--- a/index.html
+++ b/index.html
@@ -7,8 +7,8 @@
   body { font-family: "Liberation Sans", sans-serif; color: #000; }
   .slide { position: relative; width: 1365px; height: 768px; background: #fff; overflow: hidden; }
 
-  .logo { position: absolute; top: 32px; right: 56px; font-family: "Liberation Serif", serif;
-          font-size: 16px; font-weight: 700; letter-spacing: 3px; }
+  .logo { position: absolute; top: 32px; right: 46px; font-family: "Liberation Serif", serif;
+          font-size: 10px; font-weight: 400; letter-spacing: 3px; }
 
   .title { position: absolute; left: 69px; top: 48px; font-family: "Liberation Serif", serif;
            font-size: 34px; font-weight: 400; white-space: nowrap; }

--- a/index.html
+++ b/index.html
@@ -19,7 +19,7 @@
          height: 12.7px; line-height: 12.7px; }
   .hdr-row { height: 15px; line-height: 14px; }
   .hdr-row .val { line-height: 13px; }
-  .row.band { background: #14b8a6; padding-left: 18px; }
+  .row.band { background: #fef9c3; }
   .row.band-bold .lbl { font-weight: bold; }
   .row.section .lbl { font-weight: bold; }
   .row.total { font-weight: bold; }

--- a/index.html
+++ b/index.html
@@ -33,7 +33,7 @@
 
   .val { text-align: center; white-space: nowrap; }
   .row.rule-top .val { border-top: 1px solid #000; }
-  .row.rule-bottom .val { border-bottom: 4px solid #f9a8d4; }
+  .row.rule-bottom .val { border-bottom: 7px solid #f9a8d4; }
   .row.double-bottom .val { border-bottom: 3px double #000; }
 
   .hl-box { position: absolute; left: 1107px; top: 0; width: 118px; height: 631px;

○ ○ ○ ○ ○

### Activity
Copy all of the entries above exactly as shown.

### Answer to this exercise
--- a/index.html
+++ b/index.html
@@ -7,8 +7,8 @@
   body { font-family: "Liberation Sans", sans-serif; color: #000; }
   .slide { position: relative; width: 1365px; height: 768px; background: #fff; overflow: hidden; }
 
-  .logo { position: absolute; top: 32px; right: 56px; font-family: "Liberation Serif", serif;
-          font-size: 16px; font-weight: 700; letter-spacing: 3px; }
+  .logo { position: absolute; top: 32px; right: 46px; font-family: "Liberation Serif", serif;
+          font-size: 10px; font-weight: 400; letter-spacing: 3px; }
 
   .title { position: absolute; left: 69px; top: 48px; font-family: "Liberation Serif", serif;
            font-size: 34px; font-weight: 400; white-space: nowrap; }

--- a/index.html
+++ b/index.html
@@ -19,7 +19,7 @@
          height: 12.7px; line-height: 12.7px; }
   .hdr-row { height: 15px; line-height: 14px; }
   .hdr-row .val { line-height: 13px; }
-  .row.band { background: #14b8a6; padding-left: 18px; }
+  .row.band { background: #fef9c3; }
   .row.band-bold .lbl { font-weight: bold; }
   .row.section .lbl { font-weight: bold; }
   .row.total { font-weight: bold; }

--- a/index.html
+++ b/index.html
@@ -33,7 +33,7 @@
 
   .val { text-align: center; white-space: nowrap; }
   .row.rule-top .val { border-top: 1px solid #000; }
-  .row.rule-bottom .val { border-bottom: 4px solid #f9a8d4; }
+  .row.rule-bottom .val { border-bottom: 7px solid #f9a8d4; }
   .row.double-bottom .val { border-bottom: 3px double #000; }
 
   .hl-box { position: absolute; left: 1107px; top: 0; width: 118px; height: 631px;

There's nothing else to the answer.